Former Camper, Now a Counselor, to Play Football at Brown

Jaron Holzer5.28.23
Levi in football uniform holding ballLevi Linowes, a Ramah Darom camper for the past seven years, will attend Brown University to play football this fall – but not before returning to Camp as a counselor this summer.

His decision to spend his summer at Camp is driven by his desire to “inspire younger kids and provide them with a role model.”

Linowes began playing football around fourth grade when he “just kind of fell in love with the game.” He acknowledges that his journey as a Jewish football player has been a unique one. “It’s hard…trying to balance football and Judaism and Jewish holidays.” He cites instances when games fell on Shabbat and Rosh Hashanah as sources of some of the most difficult decisions he’s had to make.

Levi (left) with friends at Camp in 2021 during Kabbalat Shabbat, the service that welcomes in Shabbat.

At Camp, however, “there are no distractions” that prevent him from engaging with Jewish tradition, notes Linowes. “Every Friday night, you have Shabbat; every Saturday night, you have Havdallah…things you want to do and that you’re present to do.”

Not only does Camp aid Levi in connecting with Judaism, but also, it gives him time to “decompress” and “focus on himself.” He says that Camp is a “good place to relax, rewind, and get back to the values that drive [him] as a person.”

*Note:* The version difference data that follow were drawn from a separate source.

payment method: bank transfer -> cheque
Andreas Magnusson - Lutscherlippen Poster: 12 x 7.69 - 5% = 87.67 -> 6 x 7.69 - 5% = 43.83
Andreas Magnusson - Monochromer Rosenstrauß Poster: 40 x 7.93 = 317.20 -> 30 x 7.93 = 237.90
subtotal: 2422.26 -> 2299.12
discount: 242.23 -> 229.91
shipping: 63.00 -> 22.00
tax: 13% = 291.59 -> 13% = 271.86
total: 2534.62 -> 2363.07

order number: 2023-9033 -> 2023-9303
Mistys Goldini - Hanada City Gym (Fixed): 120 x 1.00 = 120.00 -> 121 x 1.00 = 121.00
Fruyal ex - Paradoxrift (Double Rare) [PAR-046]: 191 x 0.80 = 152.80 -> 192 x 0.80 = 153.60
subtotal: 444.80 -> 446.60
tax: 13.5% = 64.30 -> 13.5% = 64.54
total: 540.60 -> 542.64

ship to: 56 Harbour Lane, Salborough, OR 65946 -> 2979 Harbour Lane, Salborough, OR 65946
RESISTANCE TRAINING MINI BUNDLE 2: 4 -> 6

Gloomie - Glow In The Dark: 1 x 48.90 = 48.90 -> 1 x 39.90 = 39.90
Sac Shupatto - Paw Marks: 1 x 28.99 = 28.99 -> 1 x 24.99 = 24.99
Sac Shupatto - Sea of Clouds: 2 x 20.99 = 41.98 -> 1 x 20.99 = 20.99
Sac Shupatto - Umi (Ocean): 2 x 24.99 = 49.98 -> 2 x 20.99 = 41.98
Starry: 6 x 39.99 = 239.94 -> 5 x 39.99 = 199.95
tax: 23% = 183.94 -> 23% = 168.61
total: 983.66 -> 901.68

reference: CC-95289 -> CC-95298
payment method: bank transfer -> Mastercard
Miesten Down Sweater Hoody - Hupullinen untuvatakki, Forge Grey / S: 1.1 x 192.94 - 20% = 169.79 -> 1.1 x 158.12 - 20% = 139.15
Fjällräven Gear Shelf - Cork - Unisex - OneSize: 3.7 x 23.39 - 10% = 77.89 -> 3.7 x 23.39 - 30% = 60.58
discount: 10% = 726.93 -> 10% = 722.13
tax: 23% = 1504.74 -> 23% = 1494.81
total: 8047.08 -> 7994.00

Linowes is eager to bring his connection to Judaism and Jewish values to Brown. His transition will be made easier by the fact that the football stadium stands roughly 500 feet away from the Hillel on campus. He is grateful for the large Jewish community at Brown and believes its presence will be “super important” to him,” especially since he won’t have many Jewish teammates on the ball field.

Levi will study Sports Medicine and Kinesiology at Brown, and he aspires to remain involved in sports when his playing days finish.

Levi and friends during Yom Sport (Color War Day) at Camp in 2021.

Despite the excitement surrounding his future, Linowes continues to focus on staying grounded and living in the present. Therefore, his current focus is on fostering a Camp environment that is both enjoyable and beneficial for campers. “If I can inspire one or two kids to work harder to achieve their goals, that’s what I want to try and do,” remarks Linowes.

Levi describes Ramah Darom as a “community…that just wants to see people succeed.” At Camp this summer, he hopes to help young Jewish children realize “what they are capable of accomplishing” in sports and in the game of life.